Before turning to the first of these, a few words about “conservatism” are in order. Arguably, there have always been conservative people, conservative eras, conservative ways of life—since the disposition to “conserve” is a core feature of our humanity—but “conservatism,” qua-ism, is a relatively new phenomenon. Its “founder” is widely recognized as having been Edmund Burke—though Burke himself did not use the label.

Burke famously wrote in criticism of the French Revolution, arguably the world’s first effort to instantiate a political ideology through a radical transformation of an existing society. “Conservatism” is thus born as a response to a particular and uniquely modern form of political engineering. Conservatism is not by its nature a program or a competing ideology (and thus, why the addition of an “-ism” was and remains problematic), but rather a stance of opposition against a perceived radical effort at remaking the world in the image of a false idea. Conservatism then, has been rightly described more as a disposition that seeks to protect that which has been tried and found to work, that which is old and venerable.

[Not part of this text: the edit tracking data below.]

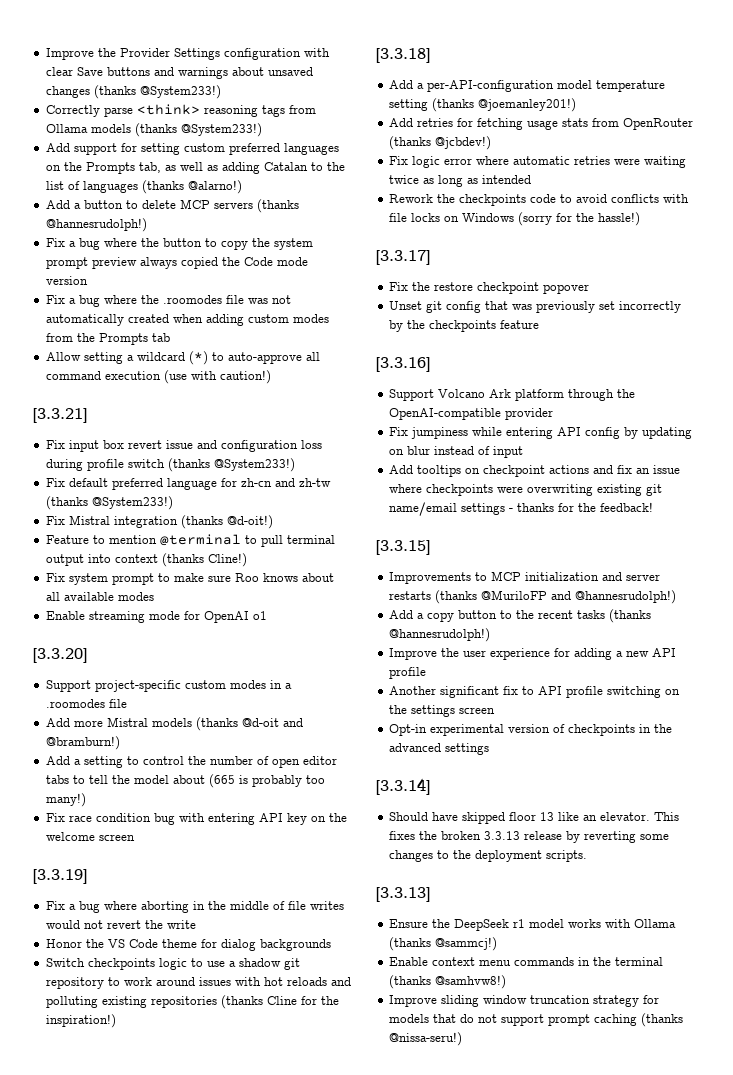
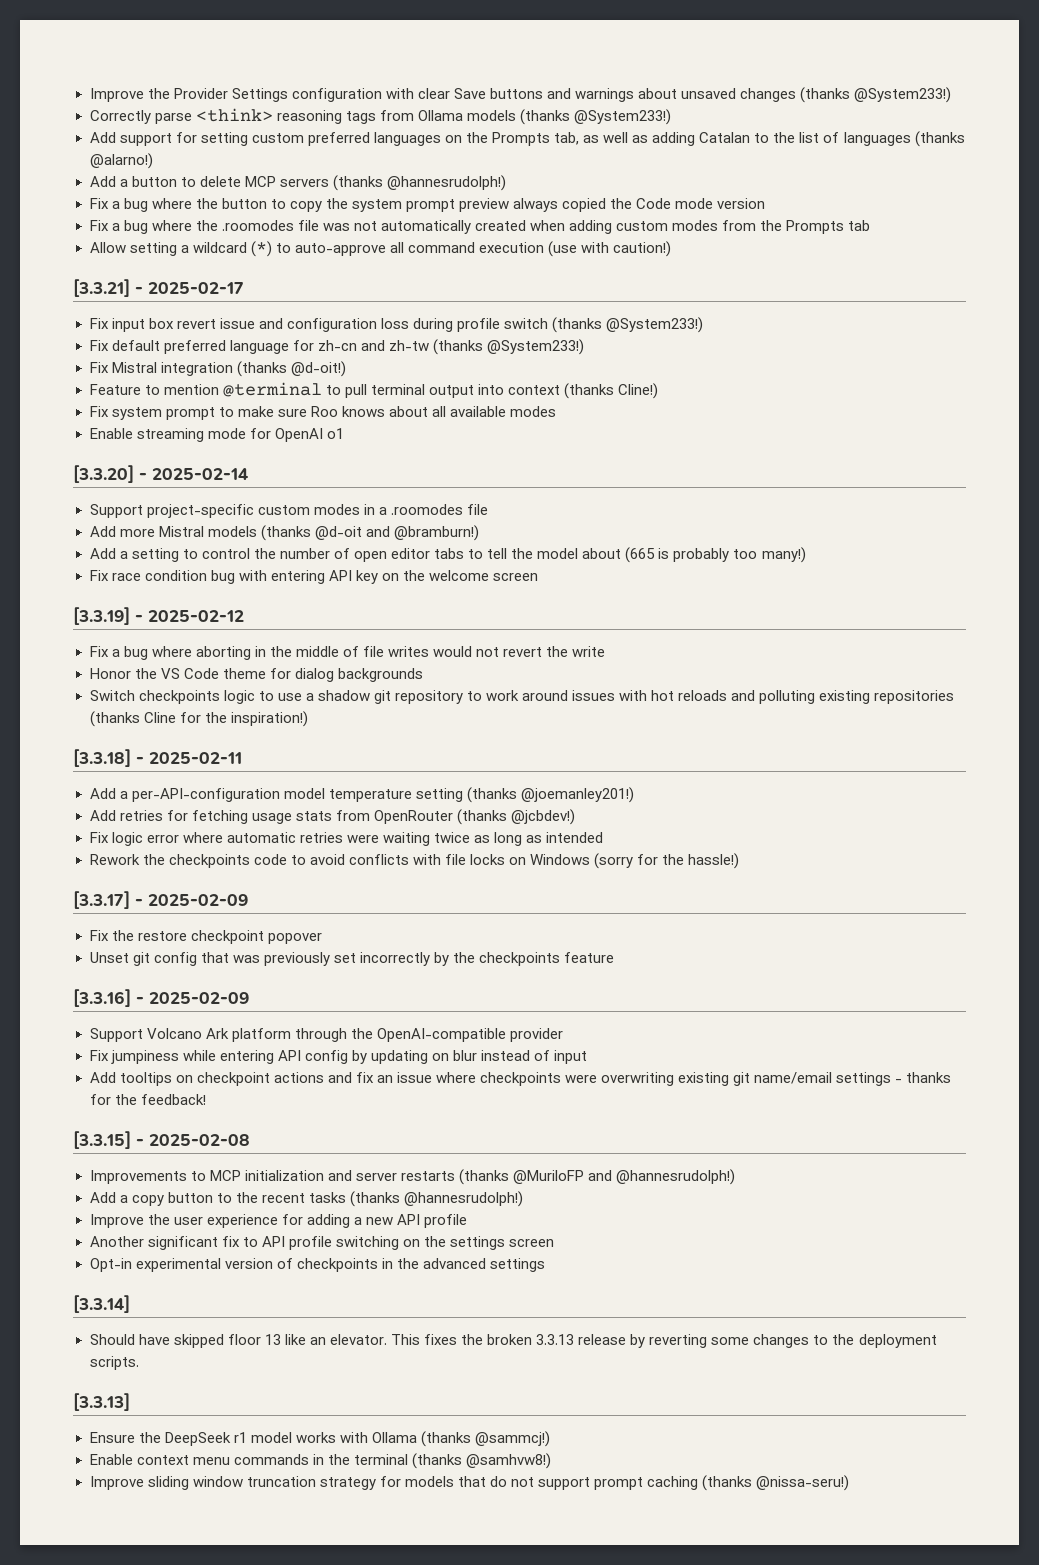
- [3.3.21]
+ [3.3.21] - 2025-02-17
- [3.3.20]
+ [3.3.20] - 2025-02-14
- [3.3.19]
+ [3.3.19] - 2025-02-12
- [3.3.18]
+ [3.3.18] - 2025-02-11
- [3.3.17]
+ [3.3.17] - 2025-02-09
- [3.3.16]
+ [3.3.16] - 2025-02-09
- [3.3.15]
+ [3.3.15] - 2025-02-08

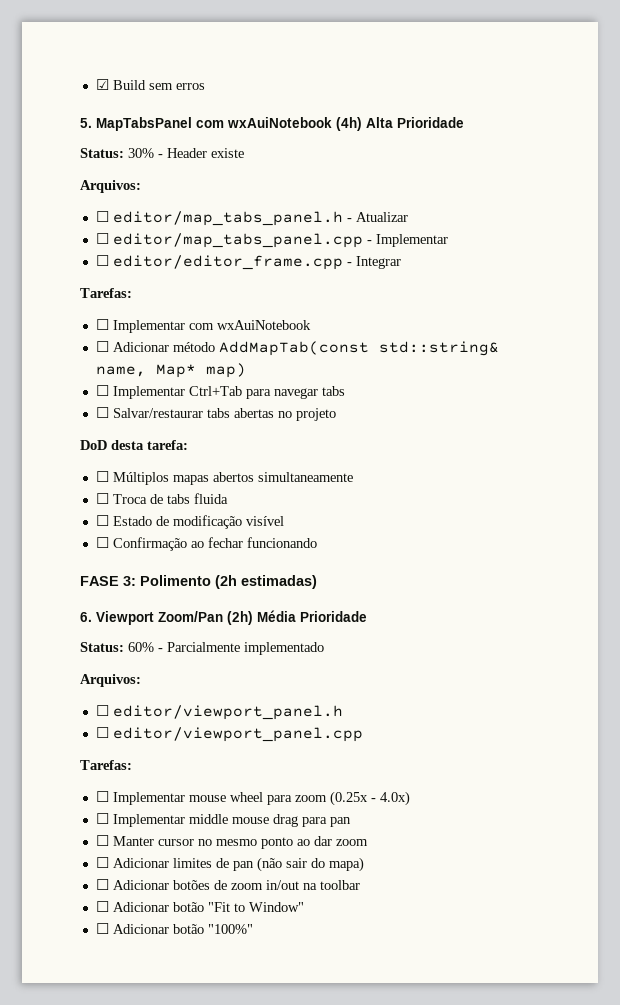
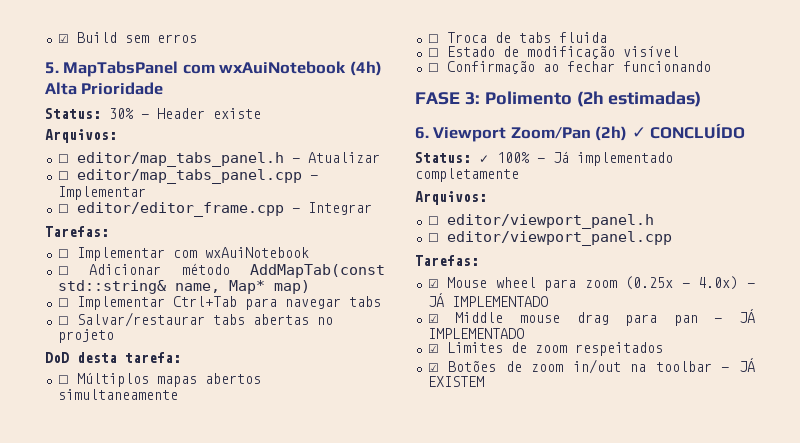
- 6. Viewport Zoom/Pan (2h) Média Prioridade
- Status: 60% - Parcialmente implementado
+ 6. Viewport Zoom/Pan (2h) ✓ CONCLUÍDO
+ Status: ✓ 100% - Já implementado completamente
- ☐ Implementar mouse wheel para zoom (0.25x - 4.0x)
- ☐ Implementar middle mouse drag para pan
- ☐ Manter cursor no mesmo ponto ao dar zoom
- ☐ Adicionar limites de pan (não sair do mapa)
- ☐ Adicionar botões de zoom in/out na toolbar
- ☐ Adicionar botão "Fit to Window"
- ☐ Adicionar botão "100%"
+ ☑ Mouse wheel para zoom (0.25x - 4.0x) - JÁ IMPLEMENTADO
+ ☑ Middle mouse drag para pan - JÁ IMPLEMENTADO
+ ☑ Limites de zoom respeitados
+ ☑ Botões de zoom in/out na toolbar - JÁ EXISTEM

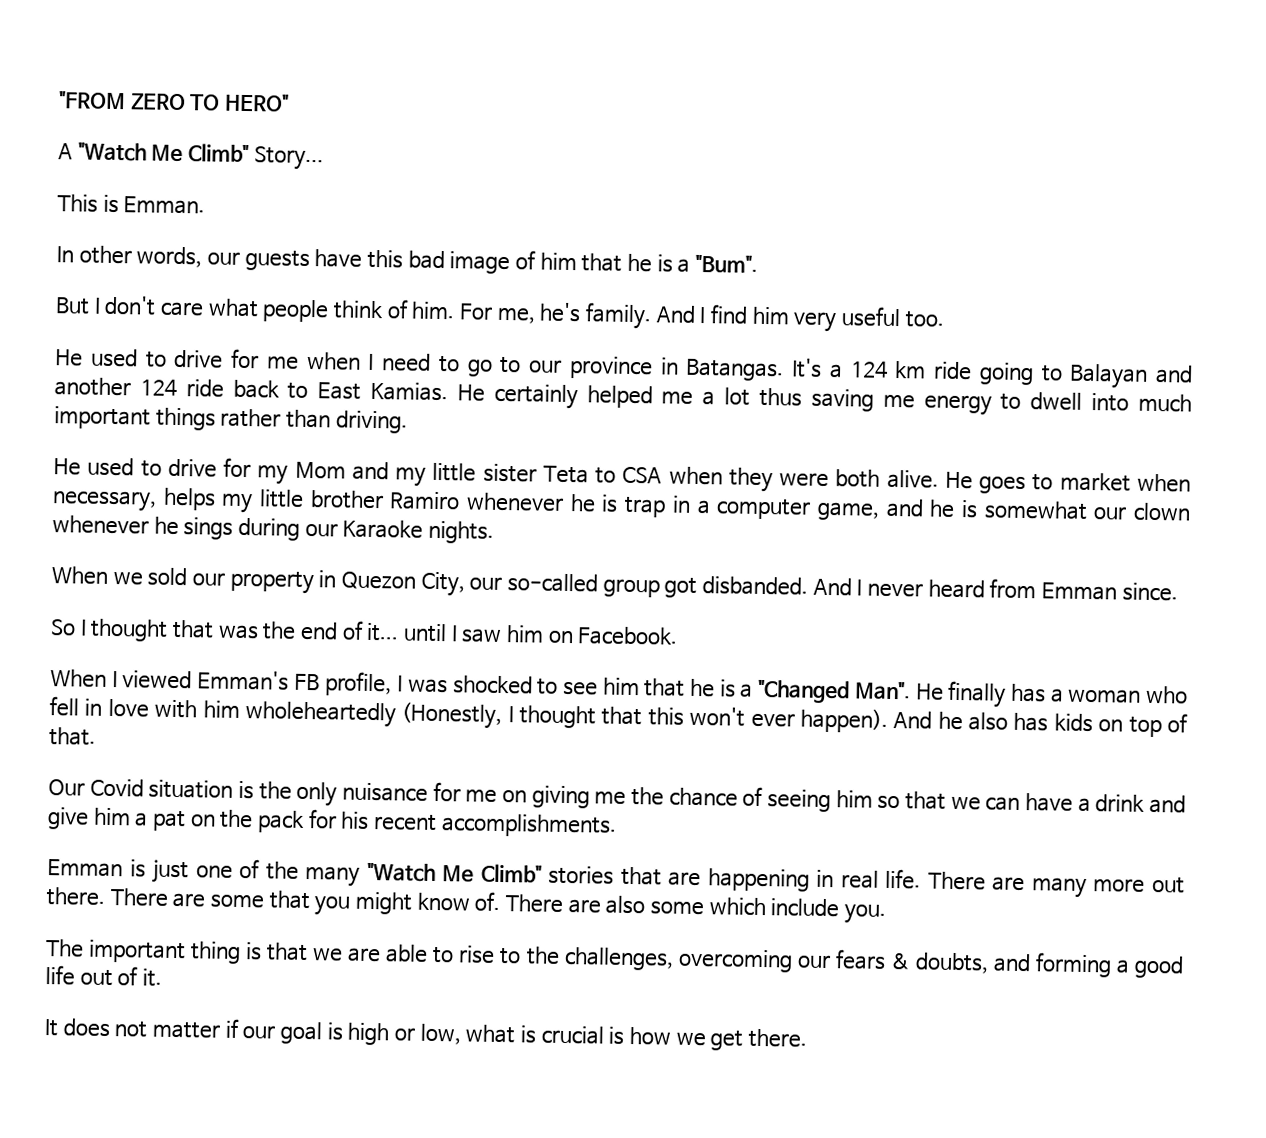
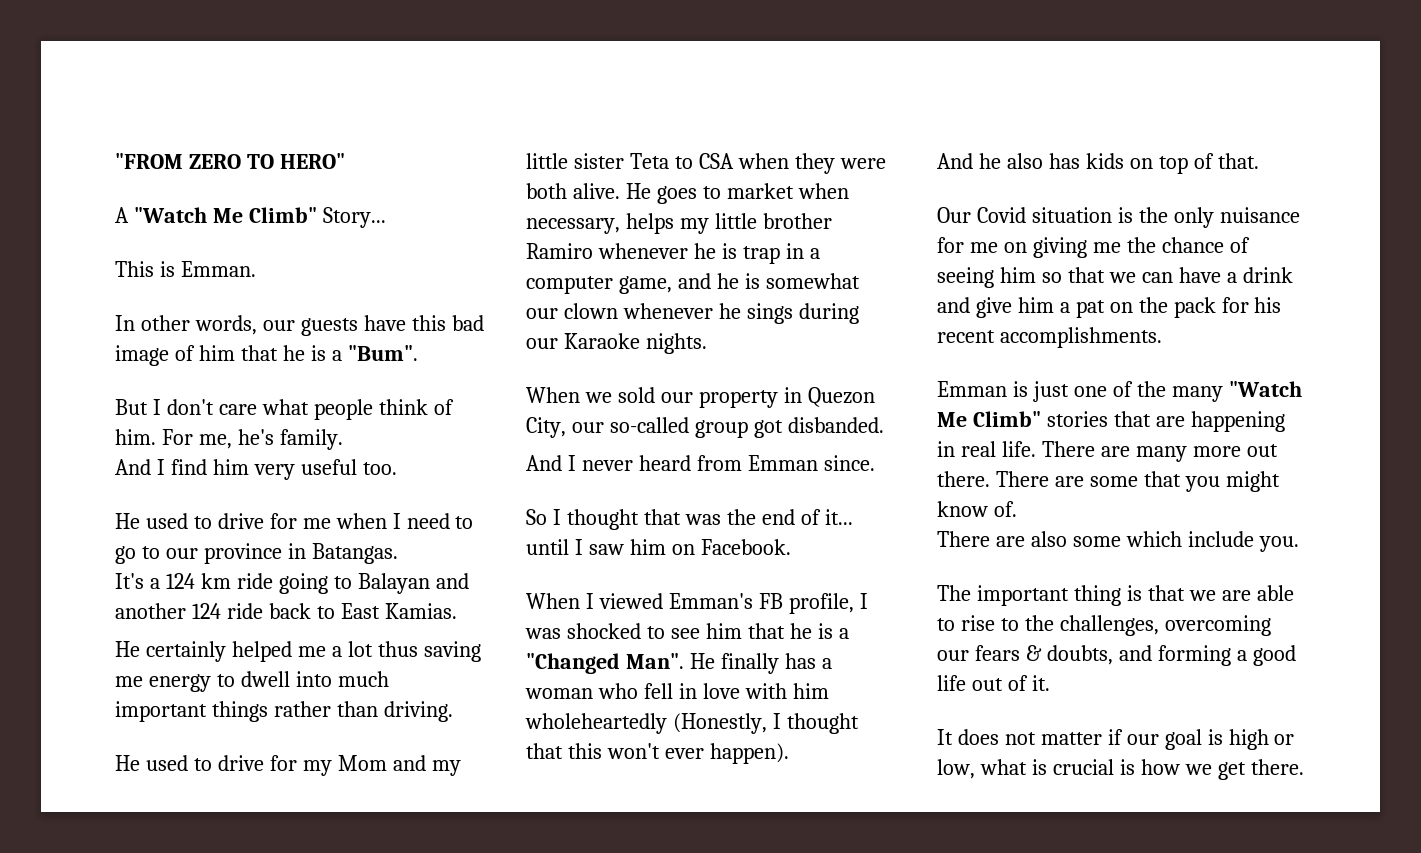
- For me, he's family. And I find him very useful too.
+ For me, he's family.
+ And I find him very useful too.
- He used to drive for me when I need to go to our province in Batangas. It's a 124 km ride going to Balayan and another 124 ride back to East Kamias. He certainly helped me a lot thus saving me energy to dwell into much important things rather than driving.
+ He used to drive for me when I need to go to our province in Batangas.
+ It's a 124 km ride going to Balayan and another 124 ride back to East Kamias.
+ He certainly helped me a lot thus saving me energy to dwell into much important things rather than driving.
- When we sold our property in Quezon City, our so-called group got disbanded. And I never heard from Emman since.
+ When we sold our property in Quezon City, our so-called group got disbanded.
+ And I never heard from Emman since.
- He finally has a woman who fell in love with him wholeheartedly (Honestly, I thought that this won't ever happen). And he also has kids on top of that.
+ He finally has a woman who fell in love with him wholeheartedly (Honestly, I thought that this won't ever happen).
+ And he also has kids on top of that.
- There are some that you might know of. There are also some which include you.
+ There are some that you might know of.
+ There are also some which include you.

However, as a result, conservatives might agree on what they oppose, but rarely agree on what they are for. The American political conservative movement that began in the mid-20th century and achieved political prominence with the election of Ronald Reagan in 1980, held together widely disparate elements more by what it agreed was its common foe—in the first instance, communism, and in the second, home-grown progressive liberalism—than by what it was able to agree upon.

Conservatives tend to want to preserve something from the past, and even to regard with regret a departure from the old ways. The source of fervent disagreement among conservatives is exactly when everything began to go wrong. For some, 1968; for others, 1920s; for others still, 1860; or 1789, or 1688, or 1517—and so on. Conservatives are prone to argue just as much with each other about the nature of the lost golden age as they are to agree that they oppose progressives. Frankly, the nature of these disagreements make conservatives much more intellectually interesting.

In general, conservatives in the United States regard its golden age as the time of the American founding, and seek in some form to recover the wisdom and practice that animated the Constitution. The figure who largely inspired this widespread shared understanding of American conservatism was a highly philosophical, academic, often obscure German-Jewish emigre named Leo Strauss, who wrote detailed treatises on Plato, Machiavelli, Hobbes, Spinoza, and other major figures in the history of political philosophy.

More fascinating still, is that his conservative admirers may have completely misunderstood him.

Strauss on the Ancients vs. the Moderns

Leo Strauss (1899-1973)—who fled his native Germany in 1932 and settled permanently in the U.S. in 1937, and taught at the University of Chicago from 1949-1969—was animated by one overarching question: how could fascism have happened? To answer that question, he sought to discover what went wrong in the realm of ideas, looking for the source of error in the history of Western political thought.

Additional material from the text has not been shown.